Lead Site Reliability Engineer

duvari group

Lead Site Reliability Engineer

Saint Louis, MO
Full Time
Paid
  • Responsibilities

    Lead the charge in building secure, high-performing cloud systems in Azure while shaping how reliability and automation are done at scale!

    This is a rare opportunity to step into a true leadership role where you influence architecture, elevate engineering standards, and drive real impact across modern cloud environments.

     

    Lead Site Reliability Engineer (Hybrid | St. Louis Area)

    Are you energized by building and scaling secure, cloud-first platforms? We are seeking a Lead Site Reliability Engineer to take on a key leadership role in shaping resilient, observable, and secure cloud environments within Microsoft Azure. This is a hands-on position where you will partner closely with platform and application engineering teams to elevate standards around automation, infrastructure, and secure delivery practices.
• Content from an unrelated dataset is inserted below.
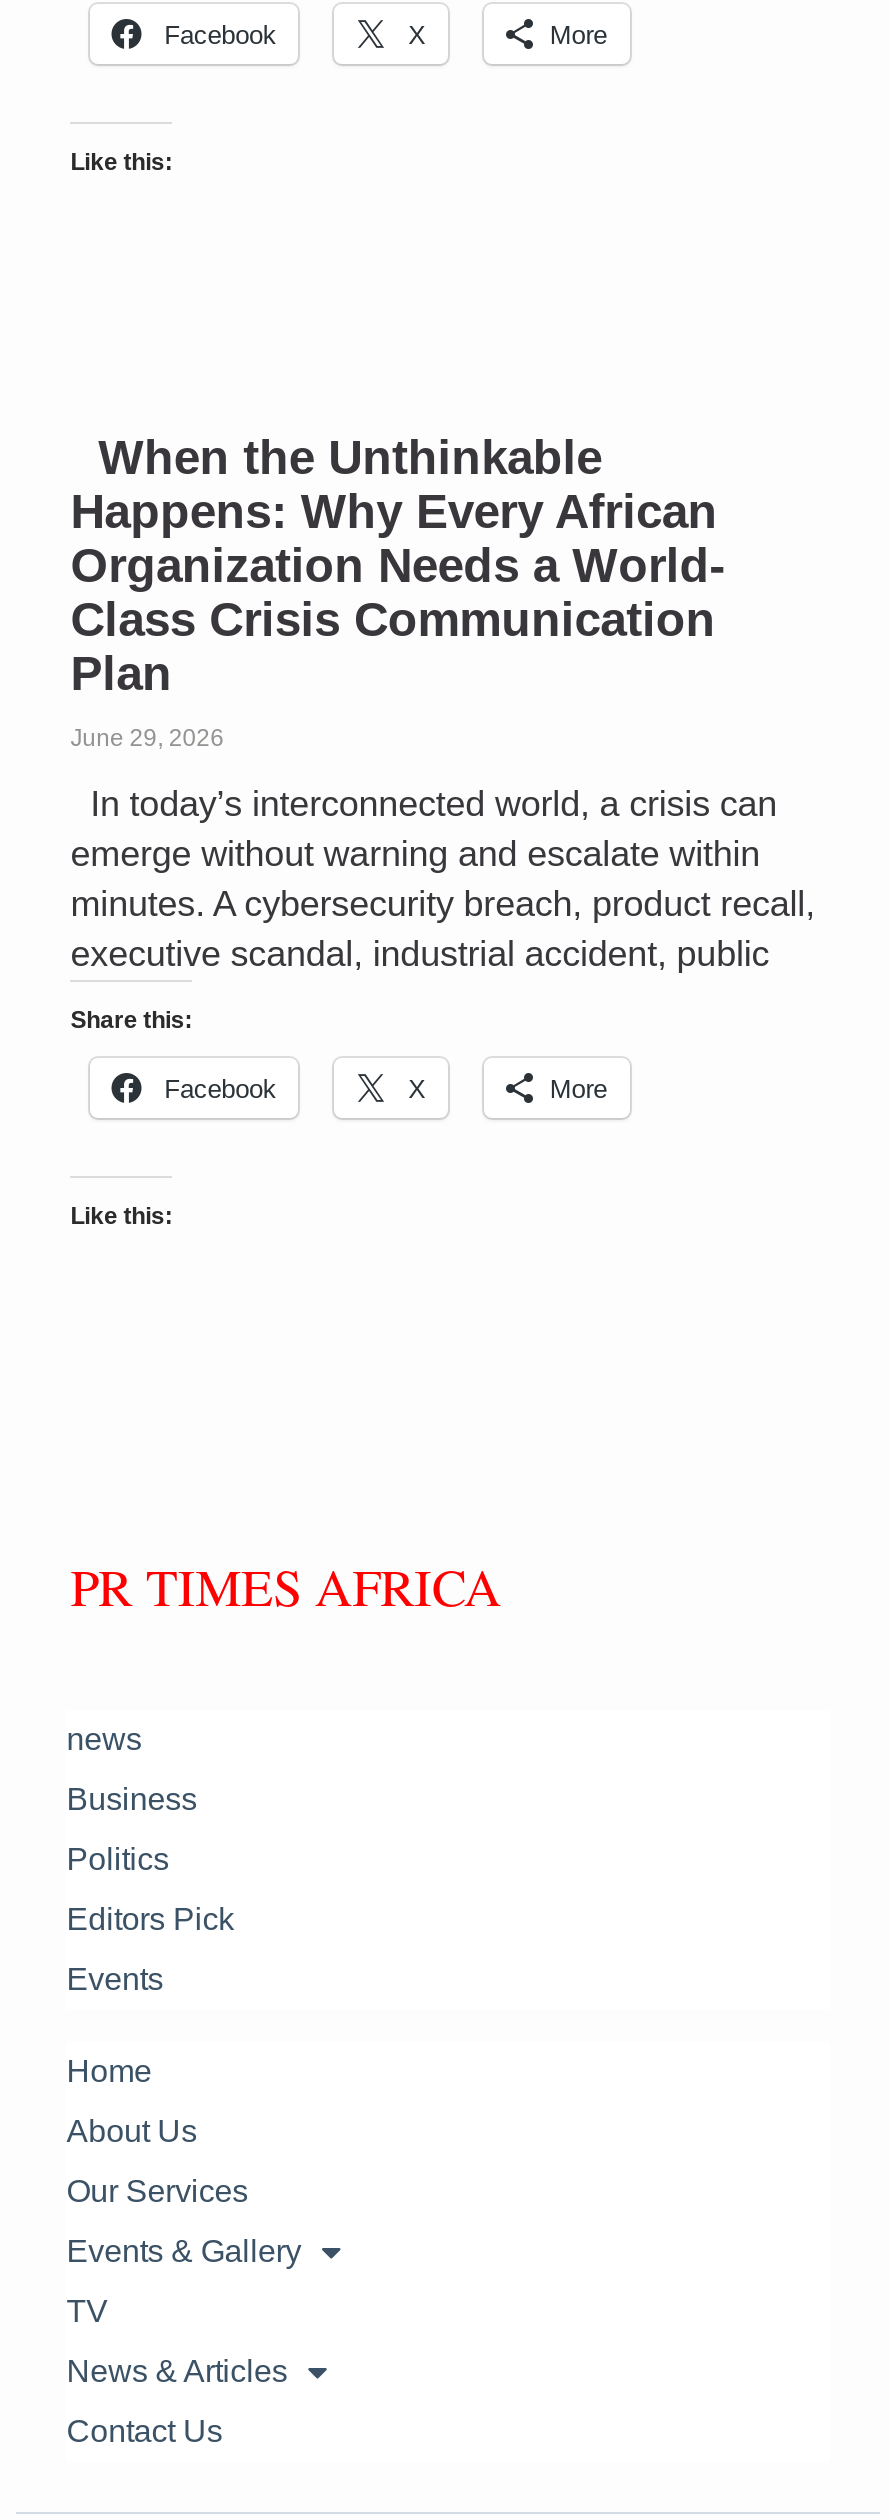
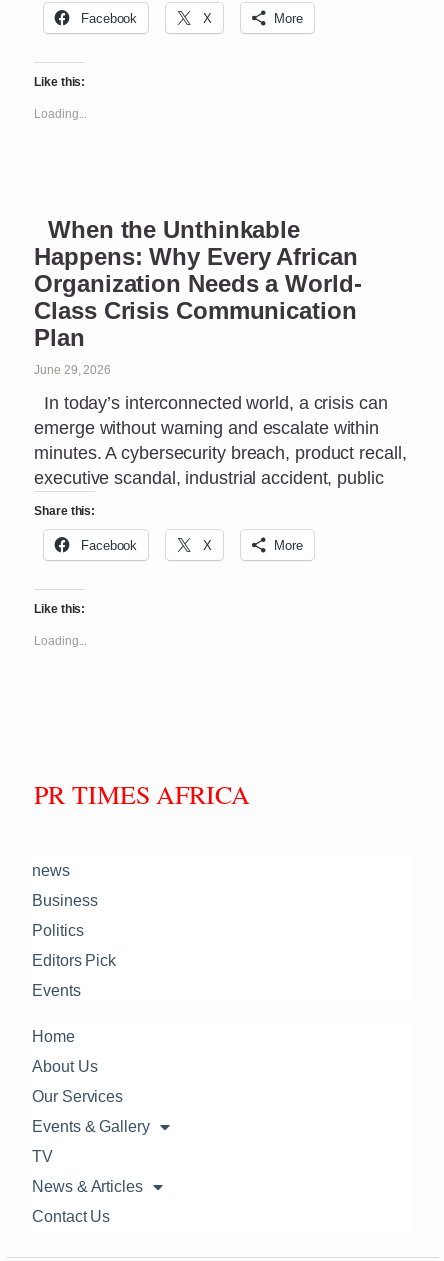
+ Loading...

+ Loading...
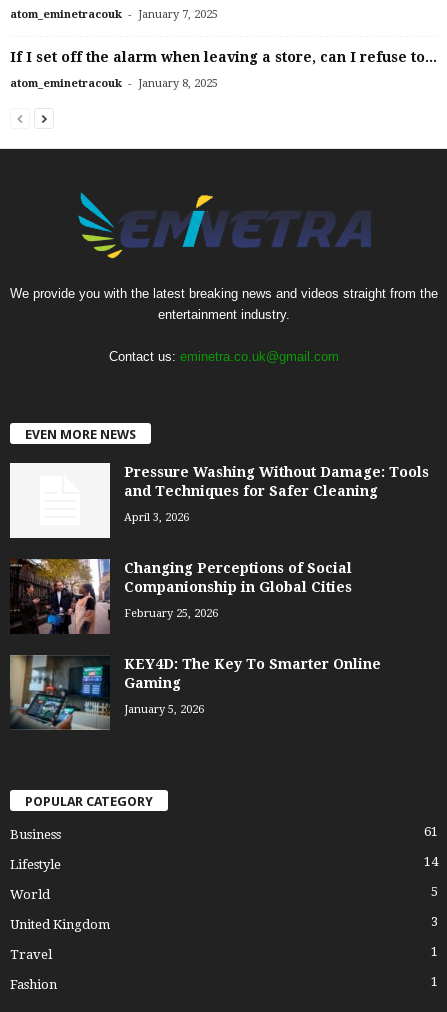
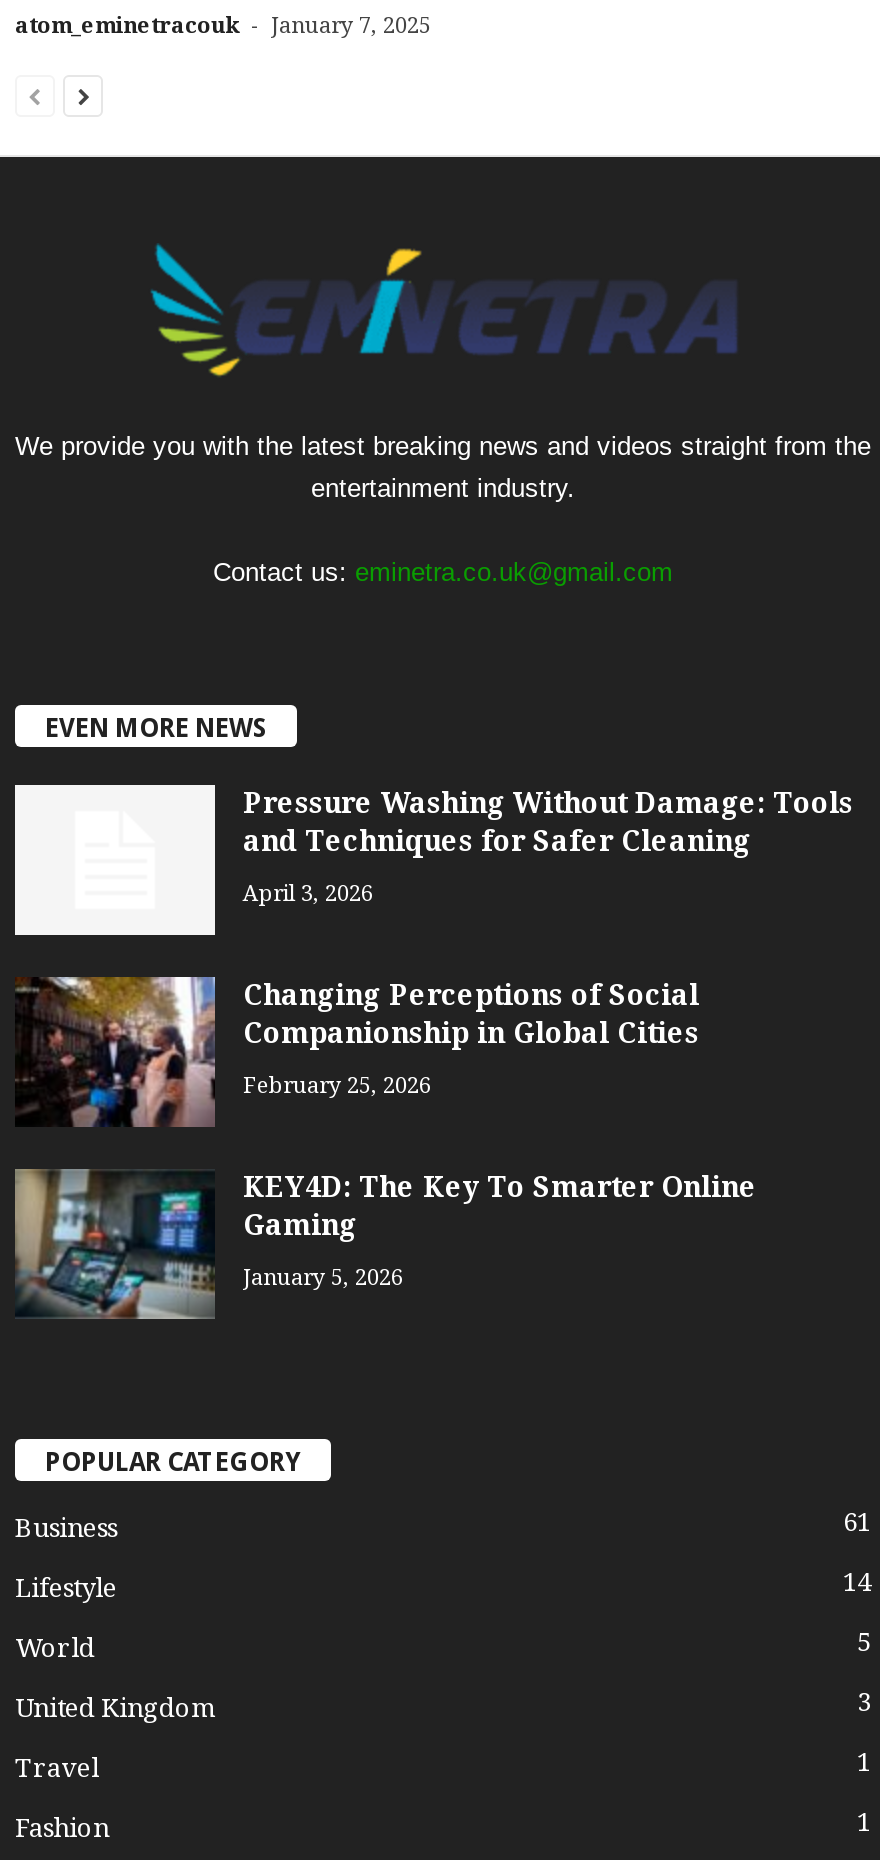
- If I set off the alarm when leaving a store, can I refuse to...
- atom_eminetracouk - January 8, 2025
    In this role, you will help drive improvements across CI/CD pipelines, Infrastructure-as-Code with Terraform, and overall system reliability. You will guide teams in adopting reliability metrics, promote a security-first mindset, and actively participate in architecture discussions and incident reviews. If you enjoy working at the intersection of automation, cloud technologies, and system reliability, this is an opportunity to make a meaningful impact at scale.

    Work Authorization Requirement
    Candidates must be authorized to work in the United States without current or future sponsorship.

    Work Environment
    This position follows a hybrid model, with a minimum of three days per week onsite in the St. Louis area. Remote work requests are subject to company policy and approval.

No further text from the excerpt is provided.